Segundo a empresa, as linhas de crédito em dólar e euro apresentam taxas de juros mais competitivas em comparação com algumas modalidades de financiamento em reais, além de oferecerem prazos mais longos para pagamento.
A estratégia é direcionada principalmente aos produtores que recebem pelas exportações em moeda estrangeira. Nesses casos, o financiamento pode funcionar como um mecanismo de proteção contra a volatilidade cambial, conhecido como “hedge natural”. Como a receita da venda da safra acompanha a cotação do dólar, uma eventual valorização da moeda também eleva o valor recebido pelo produtor, compensando o aumento do saldo devedor do financiamento.
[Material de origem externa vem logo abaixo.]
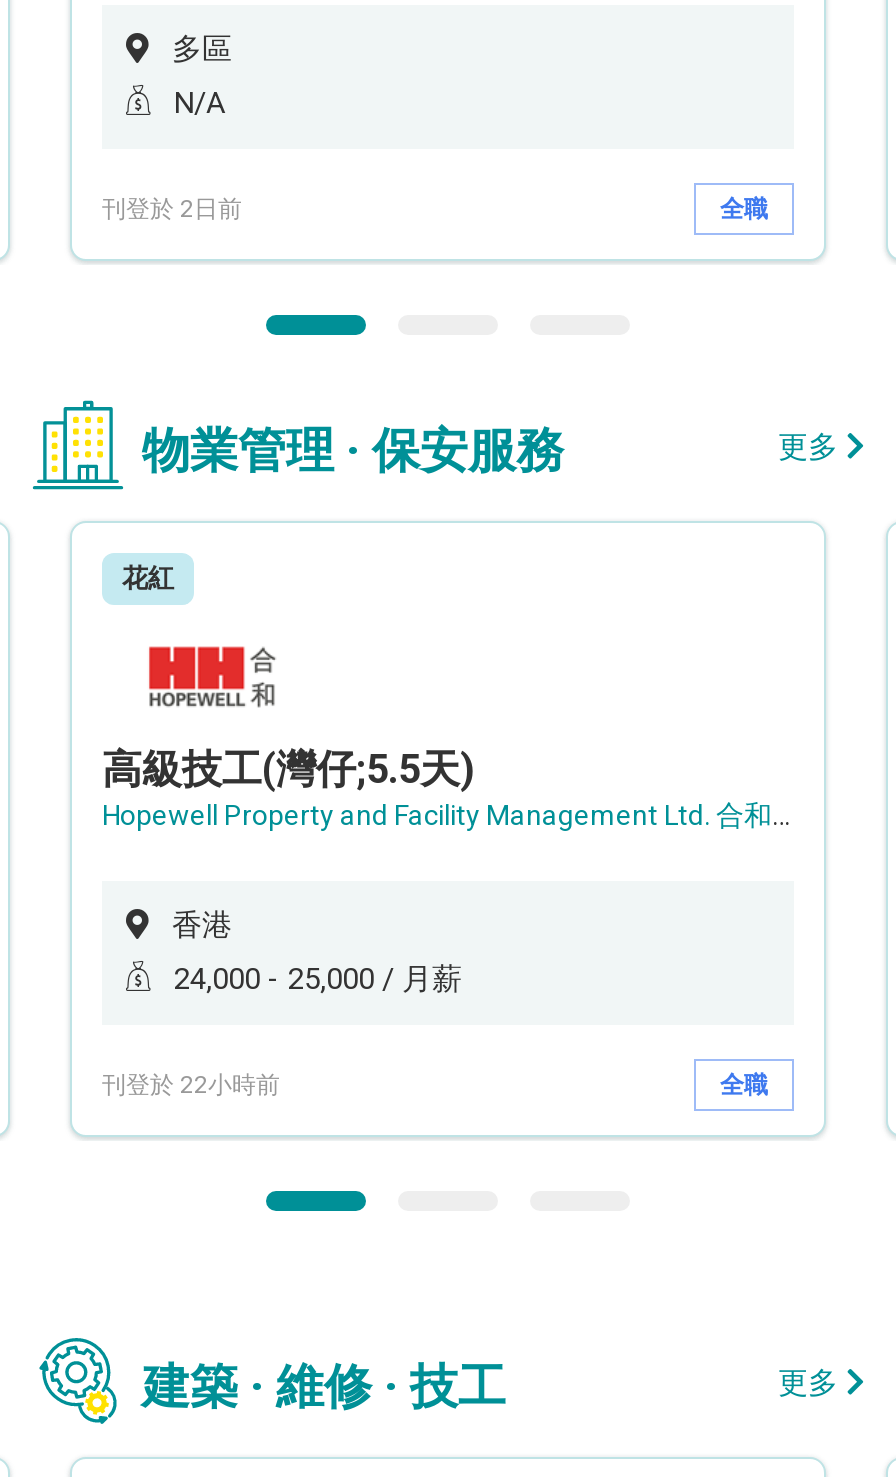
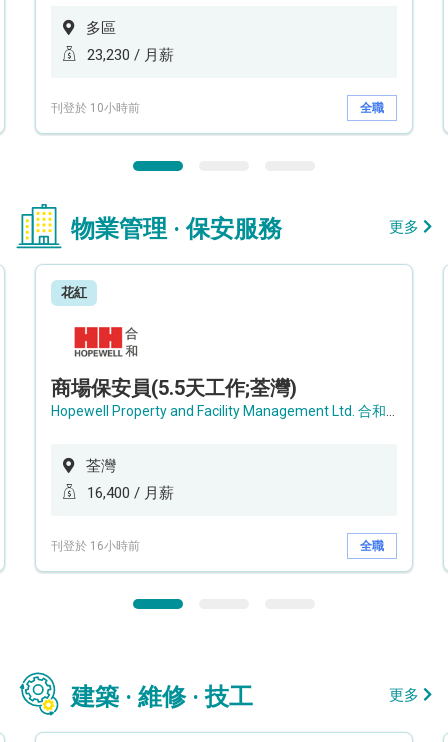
- N/A
+ 23,230 / 月薪

- 刊登於 2日前
+ 刊登於 10小時前

- 高級技工(灣仔;5.5天)
+ 商場保安員(5.5天工作;荃灣)

- 香港
+ 荃灣

- 24,000 - 25,000 / 月薪
+ 16,400 / 月薪

- 刊登於 22小時前
+ 刊登於 16小時前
De acordo com Julio Hercules, gerente comercial da AGCO Finance, a modalidade contribui para preservar o equilíbrio financeiro do contrato quando o fluxo de receitas está atrelado à moeda estrangeira.
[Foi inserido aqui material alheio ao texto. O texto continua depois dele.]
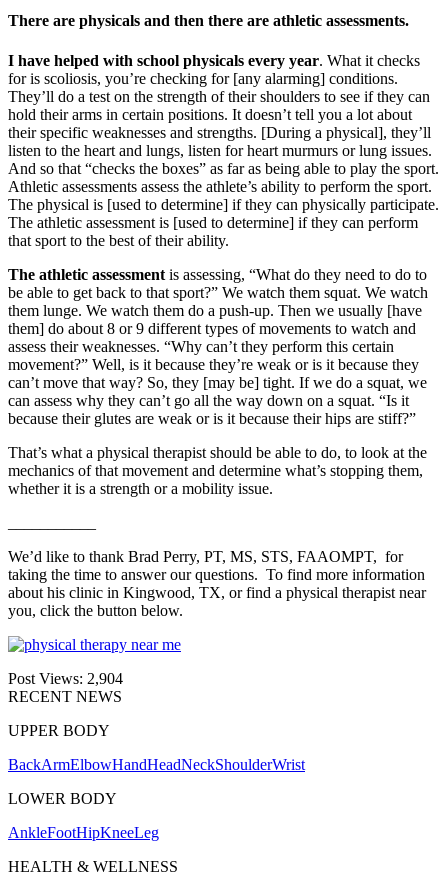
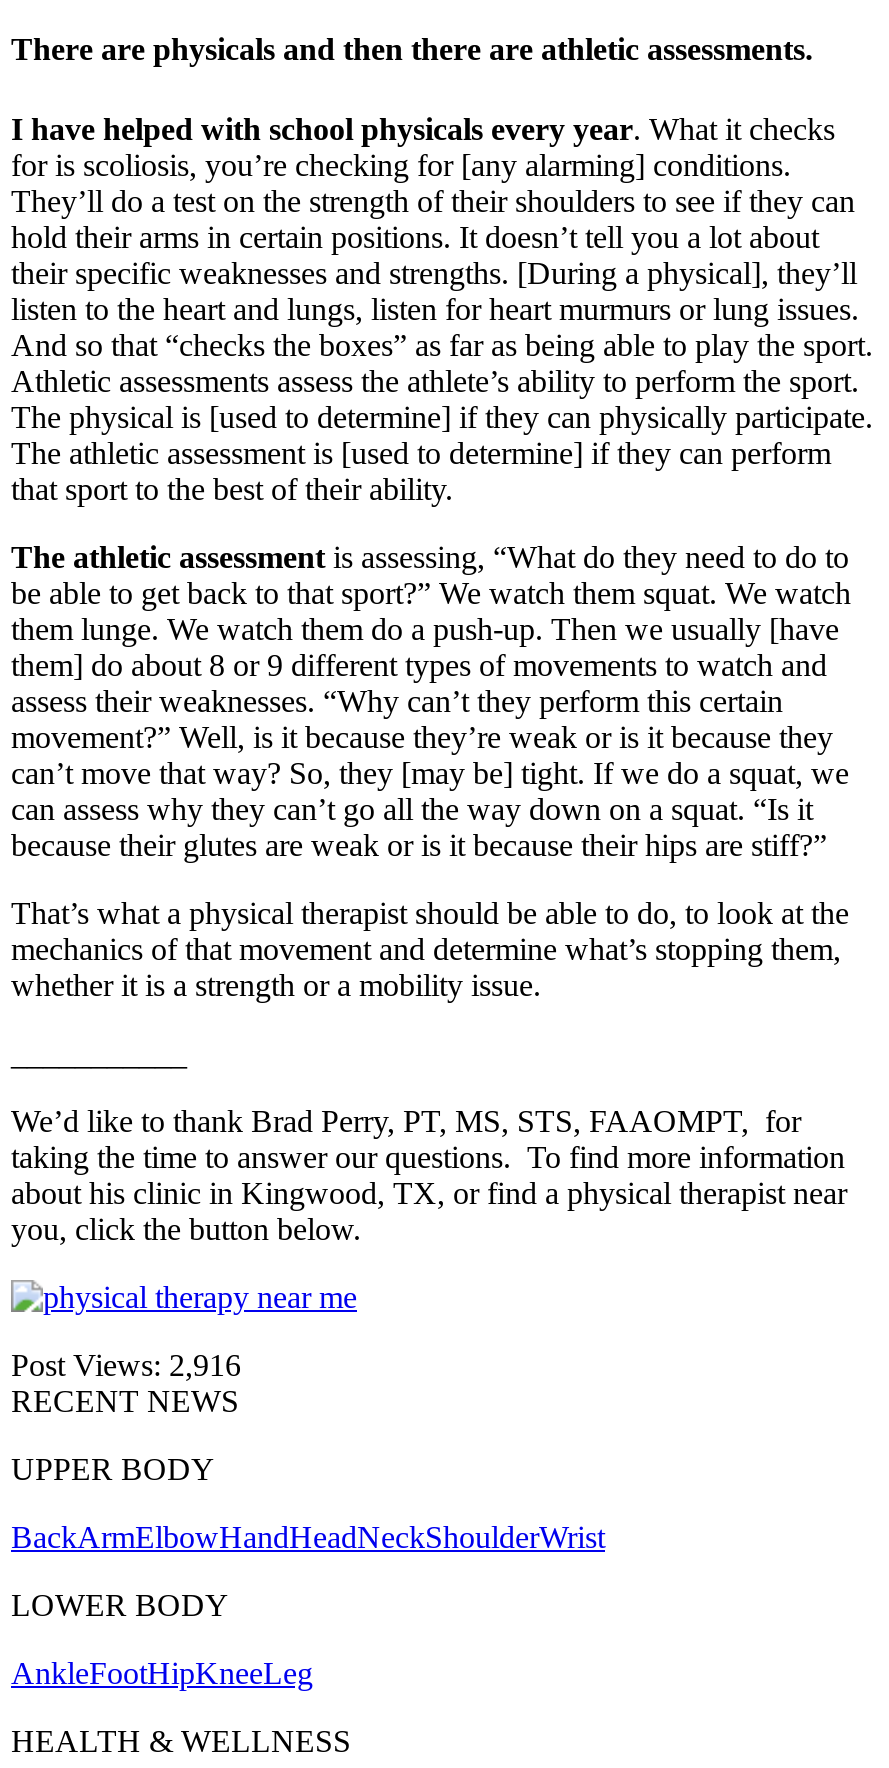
- Post Views: 2,904
+ Post Views: 2,916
“O produtor vende sua safra com base na cotação do dólar. Se a moeda se valoriza, a dívida aumenta, mas a receita obtida com a comercialização da produção também cresce, reduzindo os efeitos da oscilação cambial”, explica.
A empresa destaca ainda que o crédito facilita o acesso a máquinas agrícolas de maior tecnologia, cuja eficiência operacional pode gerar ganhos de produtividade e redução de custos ao longo das safras.
Outro diferencial apontado é que os recursos são disponibilizados diretamente pelo banco da fabricante, sem depender de linhas oficiais de crédito rural. Segundo a AGCO Finance, o processo ocorre nas concessionárias da marca e dispensa etapas tradicionais de contratação junto às instituições financeiras convencionais.
Especialistas ressaltam, no entanto, que o financiamento em moeda estrangeira é mais indicado para produtores que possuem receitas em dólar ou euro. Para aqueles cuja comercialização ocorre predominantemente em reais, a exposição à variação cambial pode aumentar o custo da operação.